Tuesday in the Fifth Week of Lent

Scripture Readings: Num21:4-9;  Jn 8:21-30

We each have three tasks in life. We must decide what to believe, how to behave, and what to care about. The last is most influential: we care about what is important and something gets its importance from the difference it makes.

Jesus knows what is important to Him from what has made a difference in His life; so do the Pharisee’s. He says, “You belong to what is below; I belong to what is above. You belong to this world, but I do not belong to this world.” 

“Belonging” is important to Jesus. Who or what one belongs to determines the kind of person he is. It can determine what he believes, how he behaves, and what he cares about. It makes a difference.

To belong means to be suitable, to fit in or be in proper relationship to others, to be a member, to be attached or bound by birth or allegiance.

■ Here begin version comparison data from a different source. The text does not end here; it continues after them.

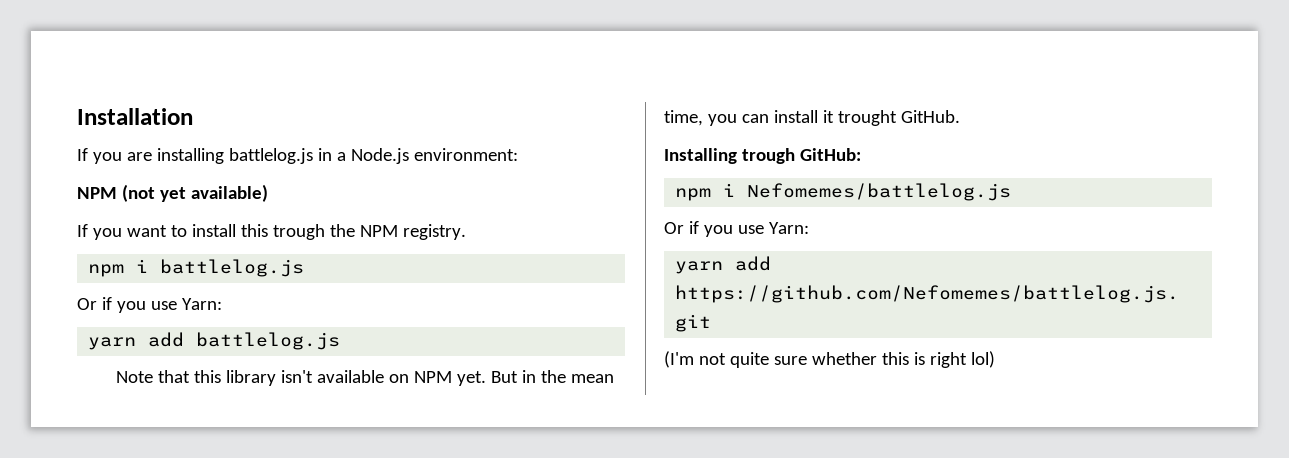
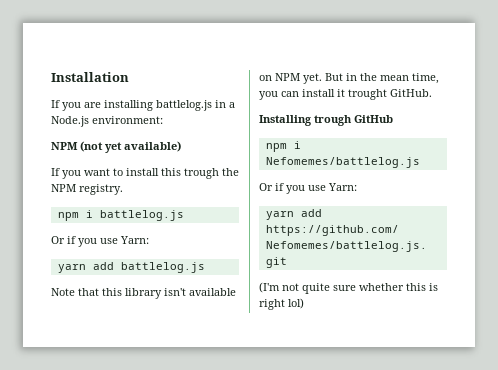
[799,148,861,161] GitHub: -> [354,115,393,123] GitHub

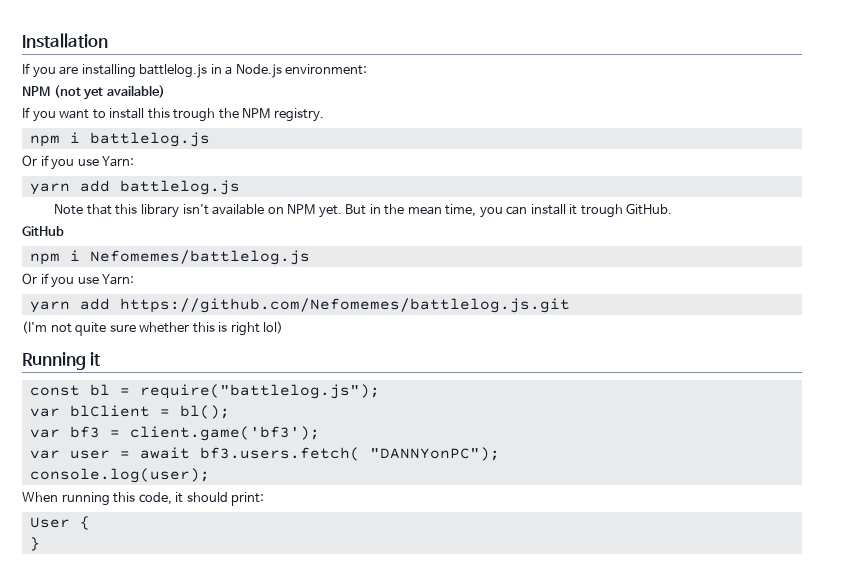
[348,89,387,100] trought -> [580,204,623,218] trough
[259,115,352,126] Installing trough -> (673, 209) none
(304, 303) none -> [22,352,102,370] [29,384,380,399] [29,405,230,419] [29,426,320,441] [29,447,500,461] [29,468,210,483] [22,492,265,506] [29,516,90,530] [29,537,40,551] // Running it // const bl = require("battlelog.js"); // var blClient = bl(); // var bf3 = client.game('bf3'); // var user = await bf3.users.fetch( "DANNYonPC"); // console.log(user); // When running this code, it should print: // User { // }

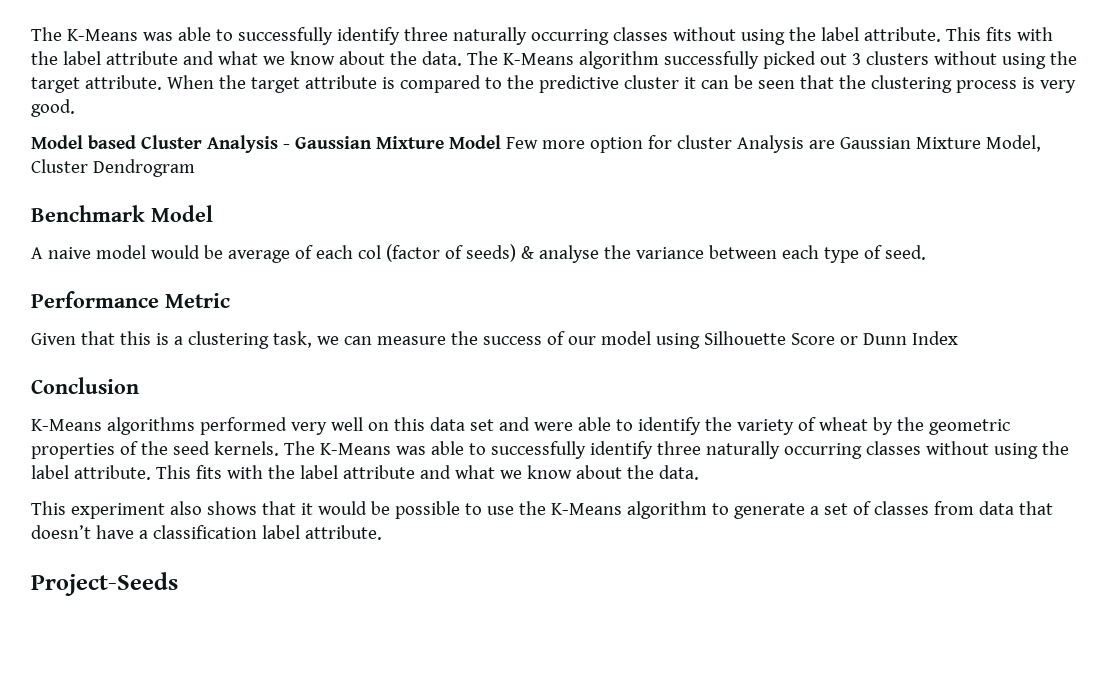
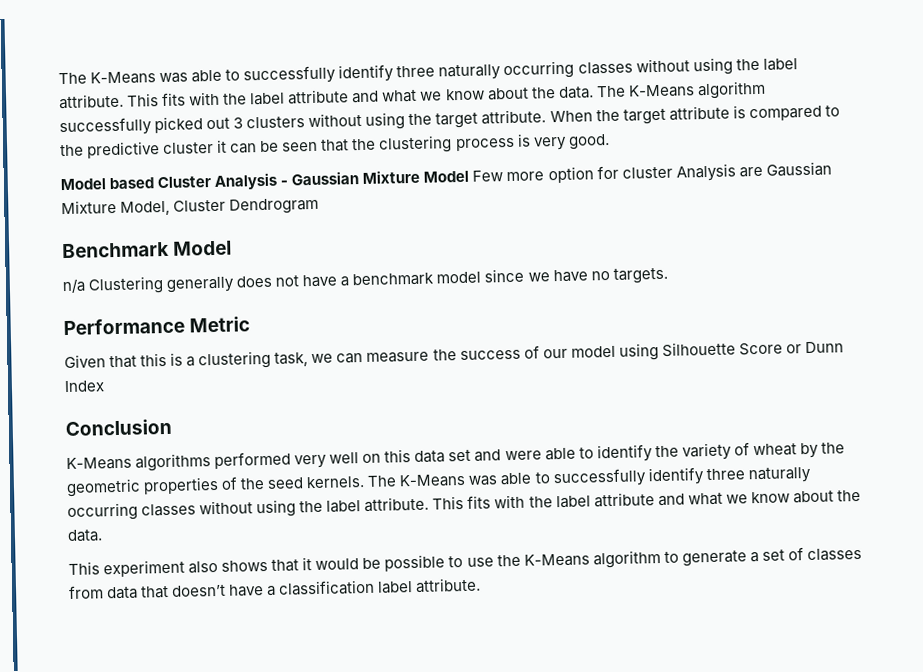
[31,244,926,263] A naive model would be average of each col (factor of seeds) & analyse the variance between each type of seed. -> [62,267,668,295] n/a Clustering generally does not have a benchmark model since we have no targets.
[31,572,178,596] // Project-Seeds -> (482, 585) none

It is to be the property of something or someone. And it’s a good feeling to know; it gives security and often delights. Jesus asserts that he belongs “to the one who sent me” and that one “is true.”  Genuine Belonging includes living in the truth. So, Jesus describes the strength of His sense of belonging: “I do nothing on my own, but I say only what the Father has taught me.” The Father is with Him and has not left Him alone. So, the Father and the sense of belonging are important; they make a difference.

The sense of importance is the other key lesson Jesus teaches today. The Father—who is Our Father—is important-in-Himself. His importance does not come from how one feel about Him. This is in contrast to the importance-criteria of the Pharisee’s: the agreeable or satisfying. Pharisee’s change the object to suit themselves; Jesus changes Himself to suit the object. “I always do what is pleasing to Him.” Belonging, Jesus is saying, is a motivation. And this will be seen when He is “lifted up.”

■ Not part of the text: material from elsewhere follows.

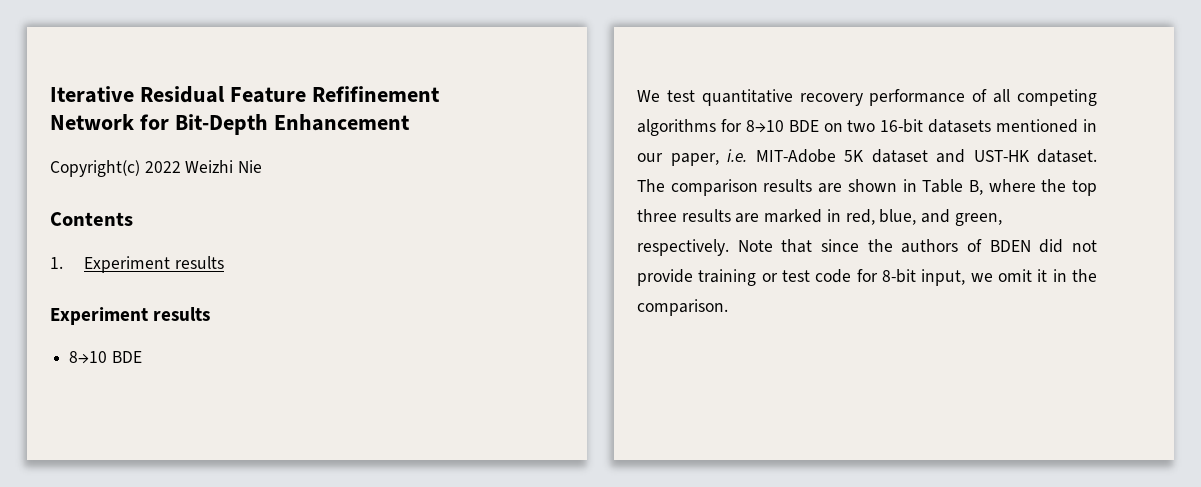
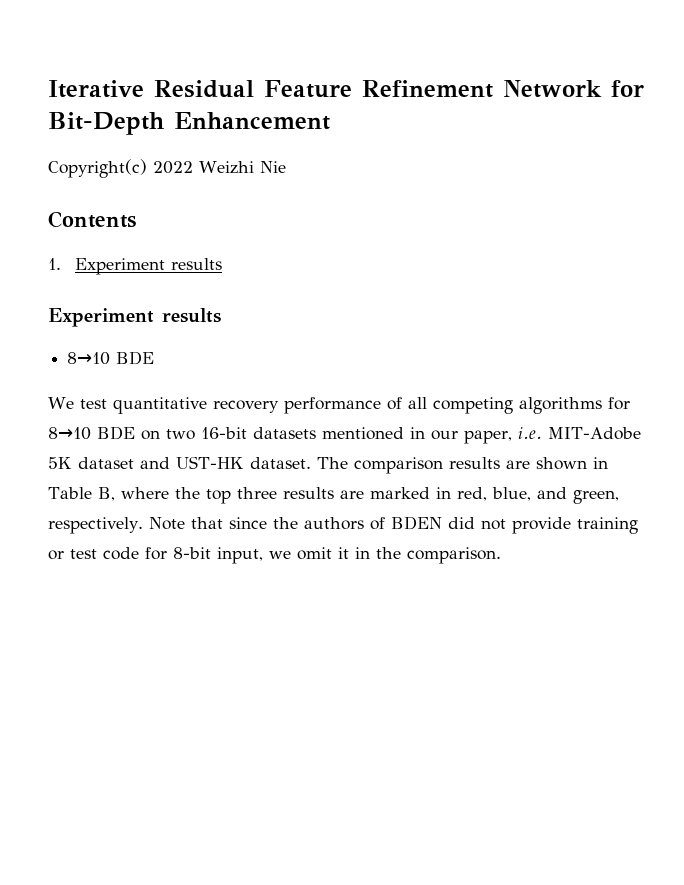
[311,86,440,102] Refifinement -> [362,80,493,98] Refinement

“Belonging to what is above” means to center one’s life on responding to value, to the important-in-itself. Preferring it to the satisfying is often hard to do. We need a community to do it. So “because He spoke this way many came to believe in Him.” They showed their belief in behavior by inconveniencing themselves for Him. It was their way of being “lifted up.” They cared deeply about belonging to Him and to a community organized around the ultimately important-in-itself.  It made a difference.

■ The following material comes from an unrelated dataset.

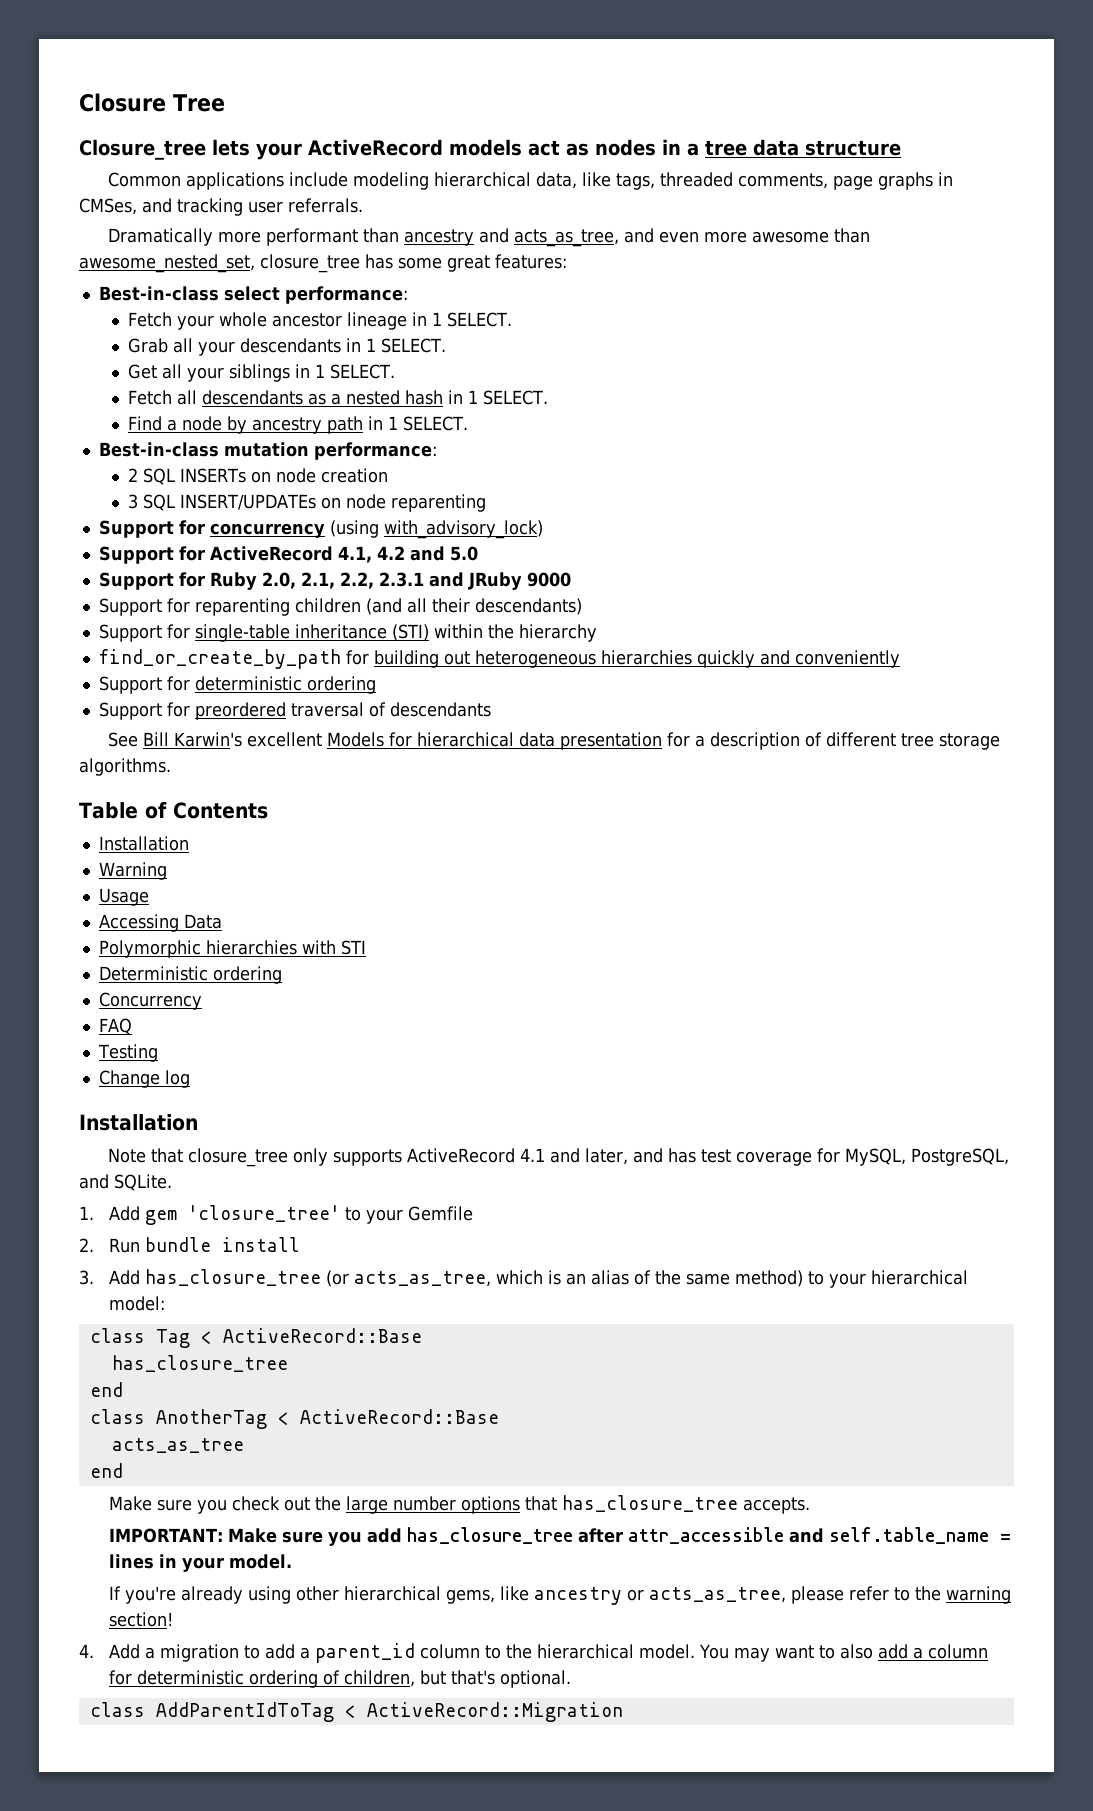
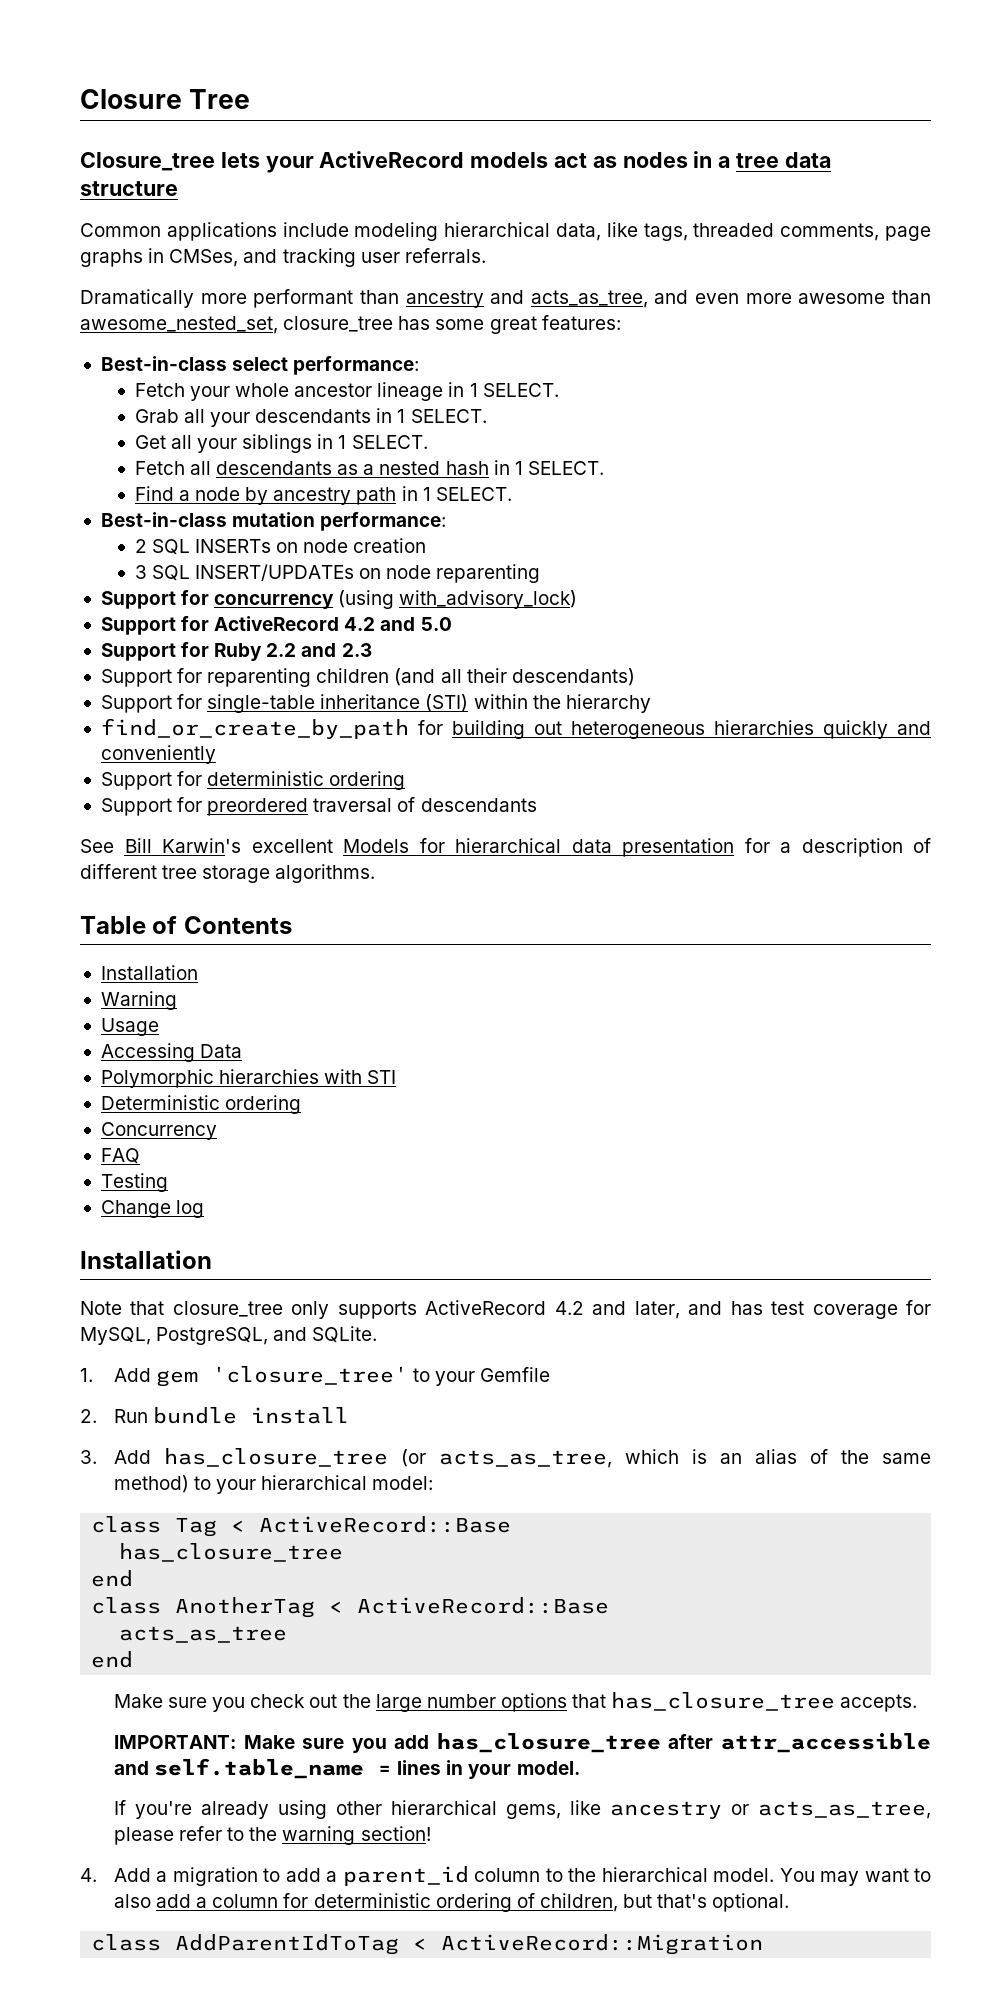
[337,546,372,563] 4.1, -> (340, 623) none
[261,572,571,590] 2.0, 2.1, 2.2, 2.3.1 and JRuby 9000 -> [266,643,372,657] 2.2 and 2.3
[520,1148,546,1162] 4.1 -> [554,1301,584,1315] 4.2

Tuesday in the Fifth Week of Lent

[Scripture Readings: Num 21:4-9; Jn 8:21-30]

Daddy, is it really true? A child asked his father, “Daddy, is it really true there are only three places you can go when you die, purgatory, heaven or hell?” He replied, “Yes, that's really true.”

The Gospel is full of good news. But it also has some bad news because Jesus speaks the whole truth. Today's gospel is bad news for unrepentant sinners. Jesus says, “Where I am going you cannot come … you will die in your sins. … You will seek me and you will not find me.” There's a type of seeking after Christ that ends not in heaven but in hell. Some seek Jesus to trap him, to kill him. They seek without faith, without hope, without love. Jesus speaks the truth not to condemn but to save the sinner.

When a lay theologian, Frank Sheed, wrote an introduction to Catholic faith, he titled his book “Theology and Sanity.” He writes that without faith, without belief in what Christ has revealed, we are not living in reality. We are insane. A little child who believes that when we die there are only three places we can go, purgatory, heaven or hell, is already a theologian living in the truth, and that is very pleasing to Jesus and our Father.